Mark Nepo uses the example of a monkey trap to illustrate how much more can happen if we go through life with our hands open. A monkey trap is made by punching a hole in a coconut just large enough for a monkey to put its hand into, then placing a handful of rice inside so that when the monkey tries to remove its now fisted hand clutching the rice he can't. His only escape is to open his hand and let the rice go.
Nepo says hearing this finally helped him to understand "the tense ritual of rejection that exists between my mother and me. Like any child, I've always wanted her love and approval, but suddenly I realized that this has been my rice--the more it has not come, the tighter my grip. My hunger for her love has been master of my reach, even in other relationships. I have been a caught monkey, unwilling to let go."
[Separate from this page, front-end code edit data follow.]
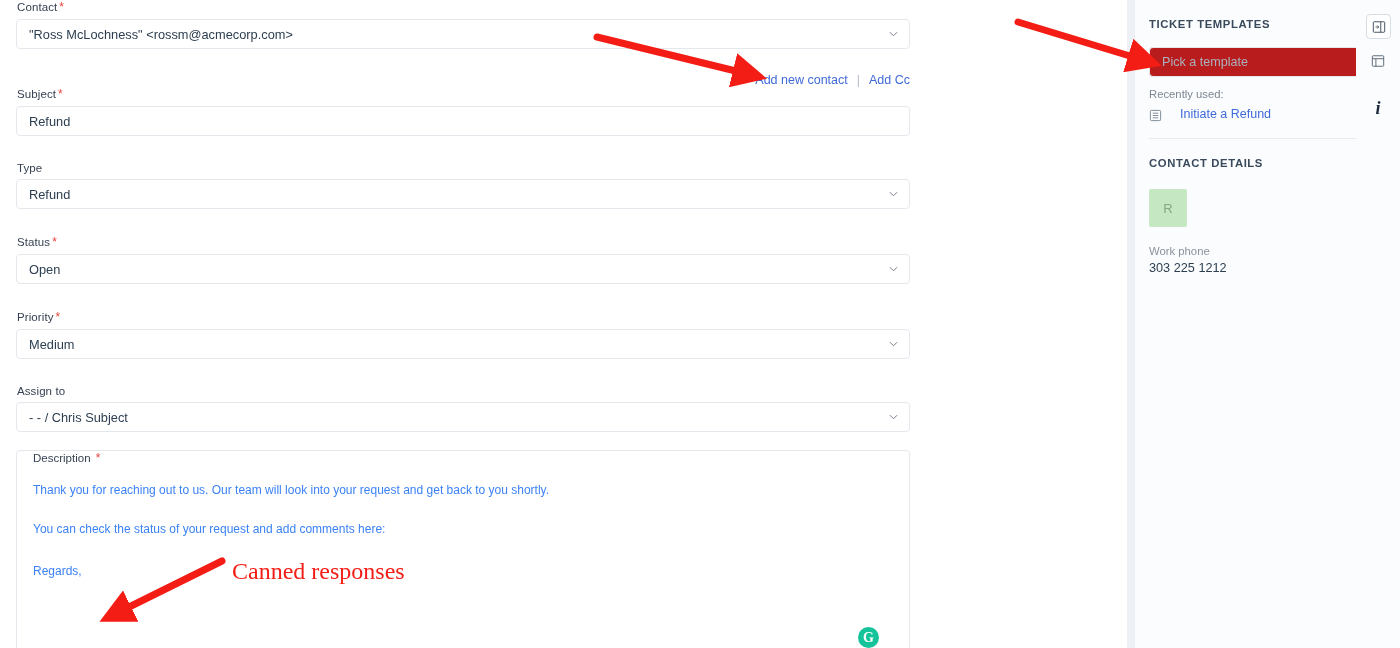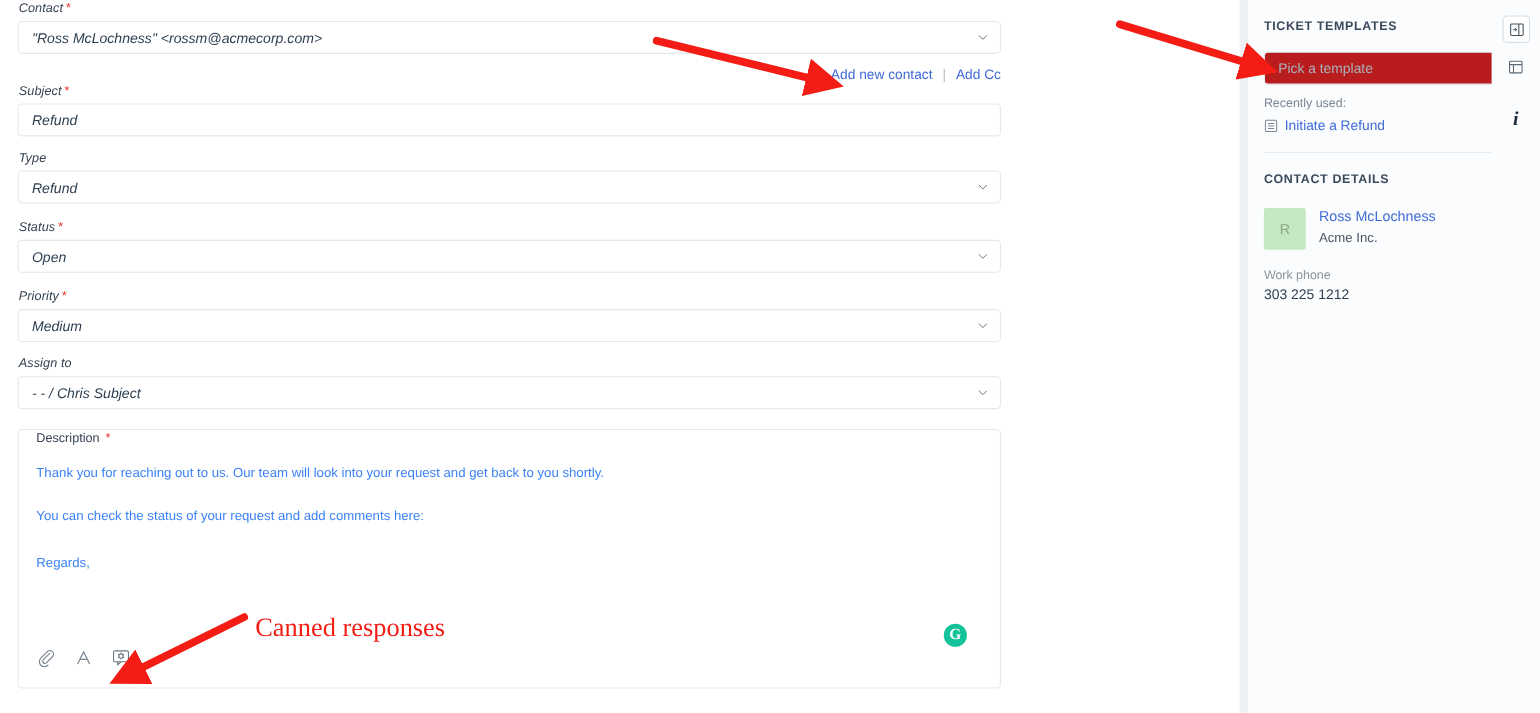--- a/index.html
+++ b/index.html
@@ -19,7 +19,7 @@
     padding: 0 16px;
     overflow: hidden;
   }
-  .field { margin-bottom: 0; font-style: italic; }
+  .field { margin-bottom: 12px; }
   .field-label {
     font-size: 11.5px;
     color: #364252;

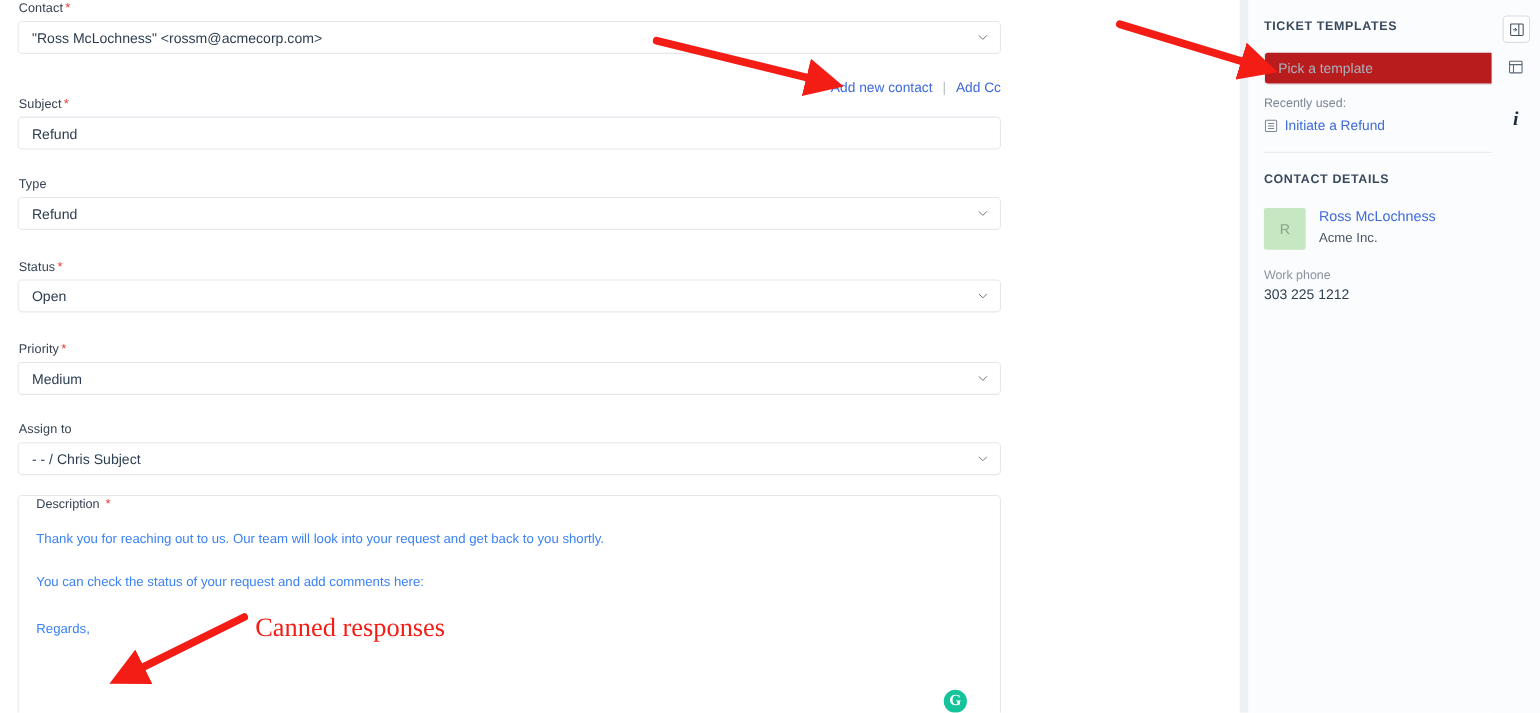--- a/index.html
+++ b/index.html
@@ -131,7 +131,7 @@
   .template-select .caret { position:absolute; right:10px; top:50%; transform:translateY(-50%); width:9px;height:9px;}
   .recently { font-size: 11.3px; color: #7b8794; margin-top: 11px; }
   .recent-item {
-    display: flex; align-items: center; gap: 6px;
+    display: flex; align-items: center; gap: 18px;
     margin-top: 7px; cursor: pointer;
   }
   .recent-icon { width: 13px; height: 13px; color: #7b8794; display:block;}

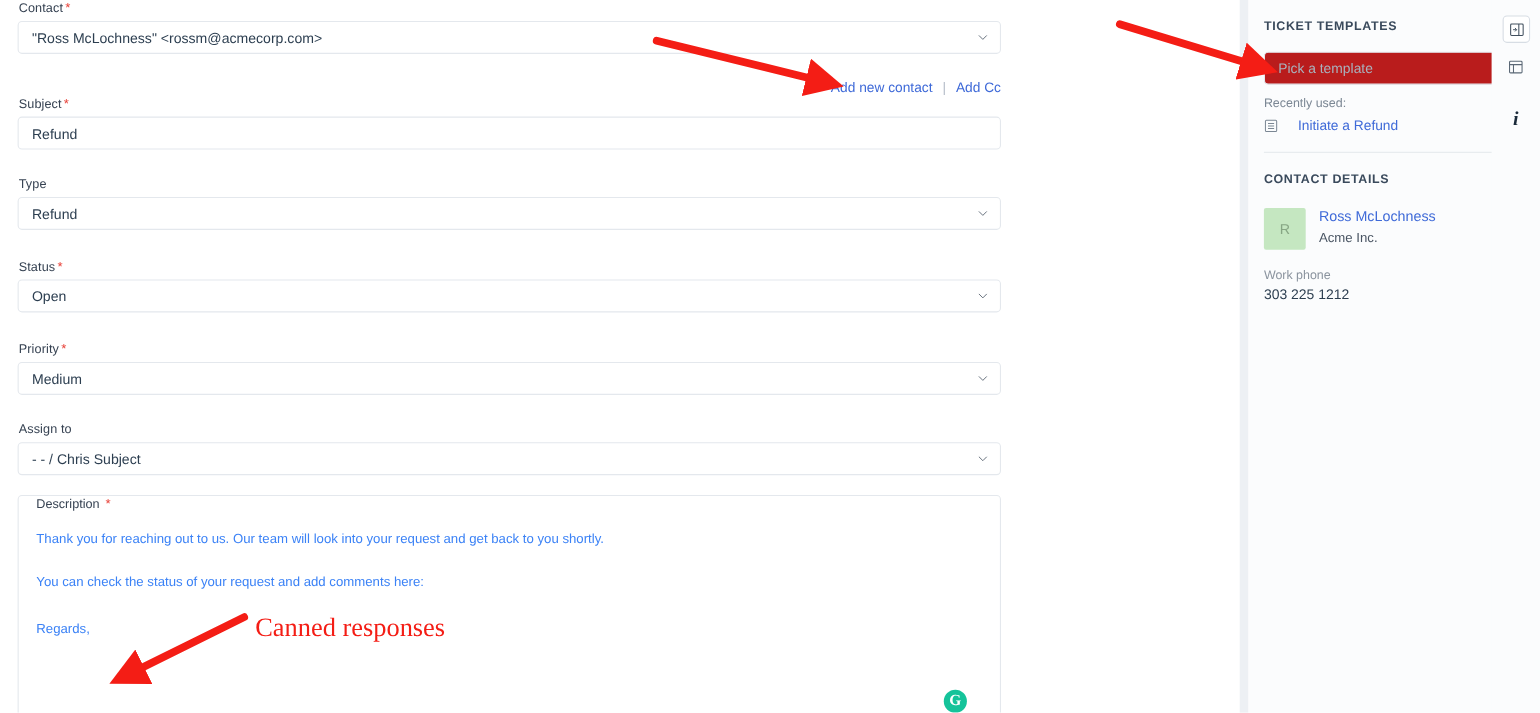--- a/index.html
+++ b/index.html
@@ -371,10 +371,6 @@
 
       <div class="contact-row">
         <div class="avatar">R</div>
-        <div>
-          <div class="contact-name">Ross McLochness</div>
-          <div class="contact-org">Acme Inc.</div>
-        </div>
       </div>
 
 

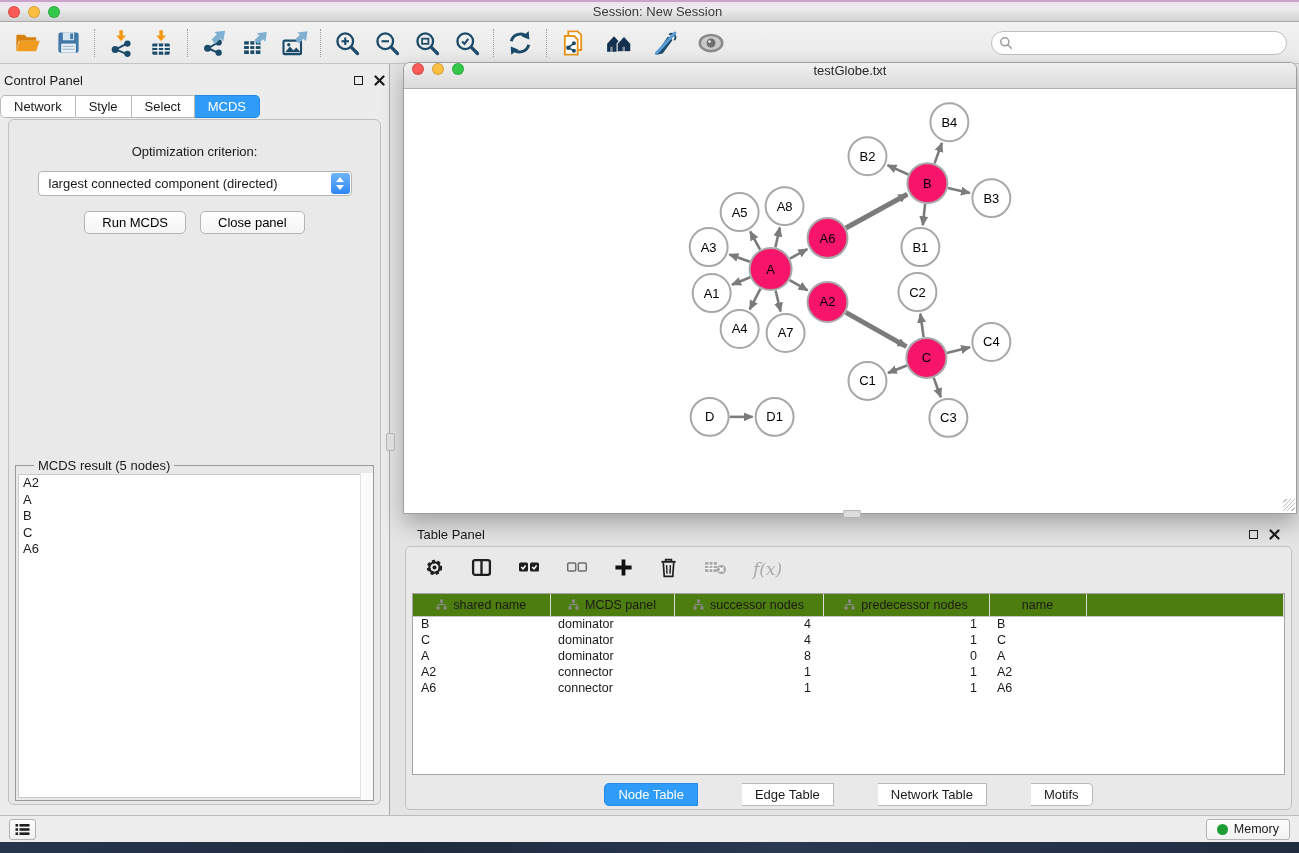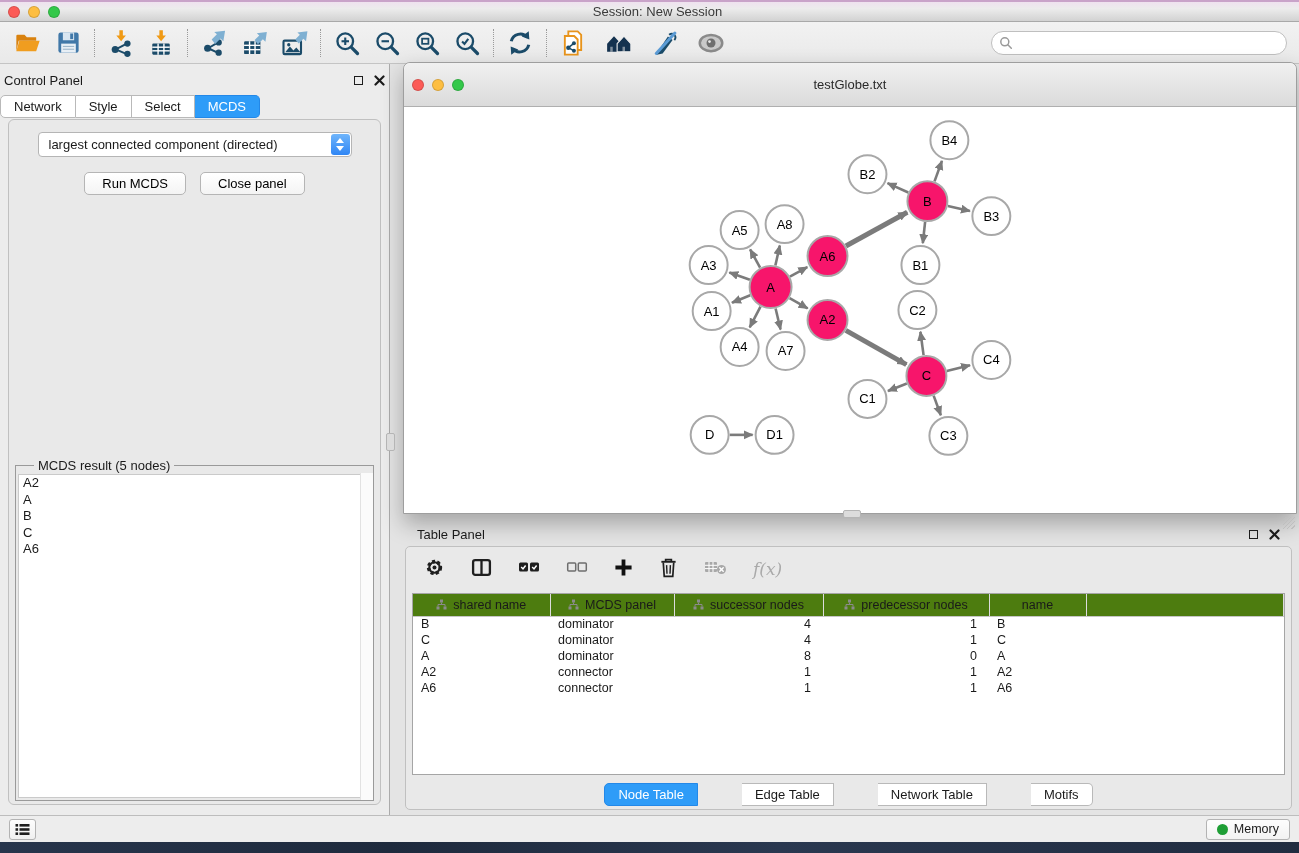--- a/index.html
+++ b/index.html
@@ -53,7 +53,7 @@
   
   .workspace { flex:1; position:relative; background:#E4E4E4; }
   .network-window { position:absolute; left:13px; top:-2px; width:894px; height:452px; background:#fff; border:1px solid #9E9E9E; border-radius:7px 7px 0 0; box-shadow:0 10px 22px rgba(0,0,0,.28); }
-  .nw-titlebar { height:44px; background:linear-gradient(#F0F0F0,#DBDBDB); border-bottom:1px solid #AFAFAF; border-radius:7px 7px 0 0; display:flex; align-items:center; position:relative; }
+  .nw-titlebar { height:26px; background:linear-gradient(#F0F0F0,#DBDBDB); border-bottom:1px solid #AFAFAF; border-radius:7px 7px 0 0; display:flex; align-items:flex-start; position:relative; }
   .nw-title { position:absolute; left:0; right:0; text-align:center; font-size:13px; color:#2A2A2A; }
   .nw-canvas { position:relative; height:423px; }
   #graph { width:100%; height:100%; display:block; }

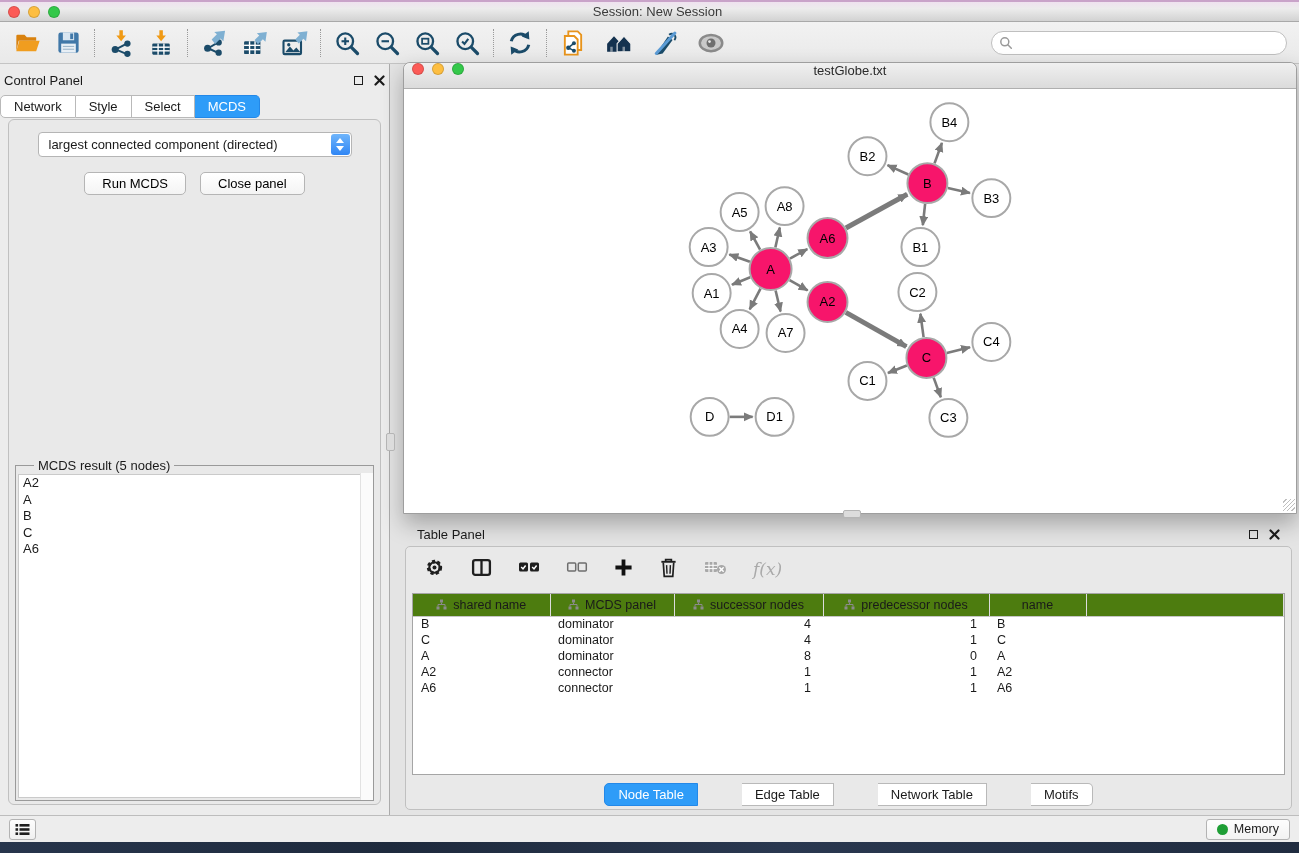--- a/index.html
+++ b/index.html
@@ -290,6 +290,7 @@
         <span class="seg-item selected">MCDS</span>
       </div>
     <div class="cp-body">
+      <div class="opt-label">Optimization criterion:</div>
       <div class="selectbox">
         <span>largest connected component (directed)</span>
         <span class="stepper">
He concludes, "The truth is that food is everywhere. Though the stubborn monkey believes in its moment of hunger that there is no other food, it only has to let go for its life to unfold. Our journey to love is no different.....For love is everywhere."
This is why I chose the picture of the monkey embracing the kitten, an unusual source of love for a monkey. Once we realize that we're trying to limit our need for love by what WE think will satisfy it and instead open our hearts to the love that surrounds us, we will no longer be trapped by our appetites. Instead we'll be open to the love that God provides in ways we'd otherwise miss.
Is there something you need to let go of?
Father, open my eyes, my hands, my heart to what You want to give me.